● Task to carry out: State how many lines of the entries hold the string "model", and output nothing but that count.

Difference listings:
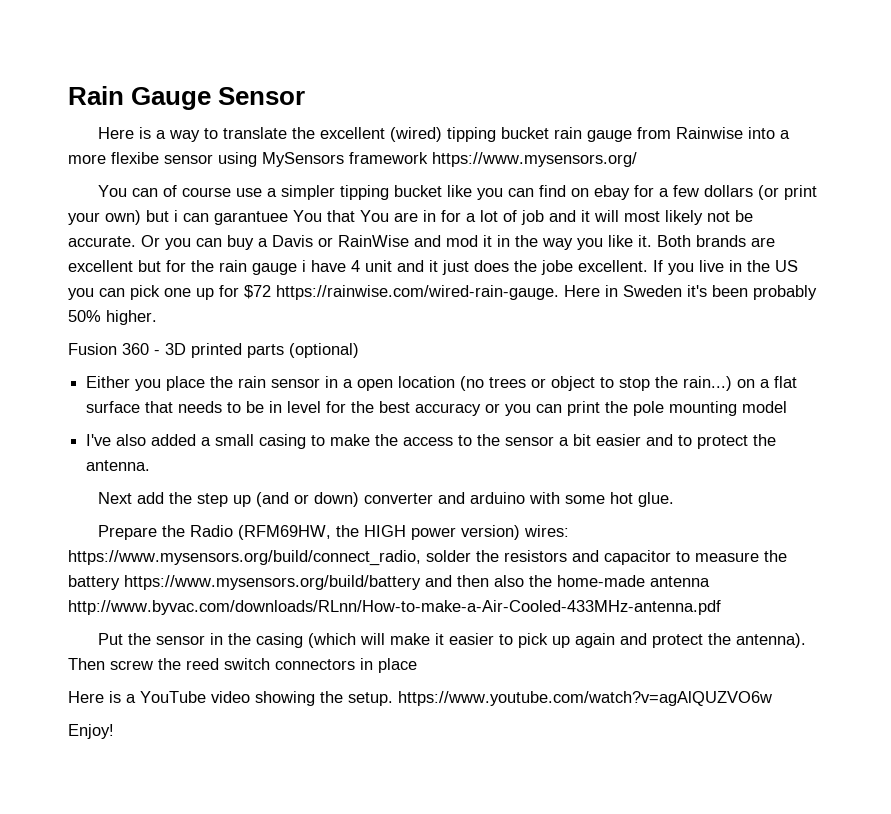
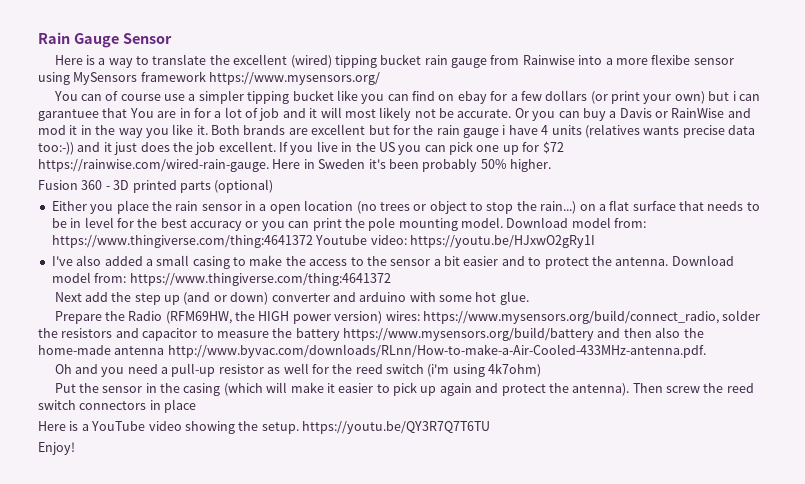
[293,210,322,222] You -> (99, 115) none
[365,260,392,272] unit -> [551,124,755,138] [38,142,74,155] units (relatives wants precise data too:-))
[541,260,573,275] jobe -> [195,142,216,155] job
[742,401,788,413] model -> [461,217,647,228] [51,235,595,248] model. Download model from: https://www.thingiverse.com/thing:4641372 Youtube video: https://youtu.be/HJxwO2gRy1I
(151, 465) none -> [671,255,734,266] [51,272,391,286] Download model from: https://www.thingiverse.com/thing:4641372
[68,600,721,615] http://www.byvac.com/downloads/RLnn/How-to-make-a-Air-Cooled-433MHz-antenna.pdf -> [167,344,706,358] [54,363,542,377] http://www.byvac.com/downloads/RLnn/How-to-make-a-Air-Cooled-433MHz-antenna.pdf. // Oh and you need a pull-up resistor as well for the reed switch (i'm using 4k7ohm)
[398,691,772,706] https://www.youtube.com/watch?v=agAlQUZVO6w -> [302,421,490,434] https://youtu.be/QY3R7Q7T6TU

● Solution to this task: 2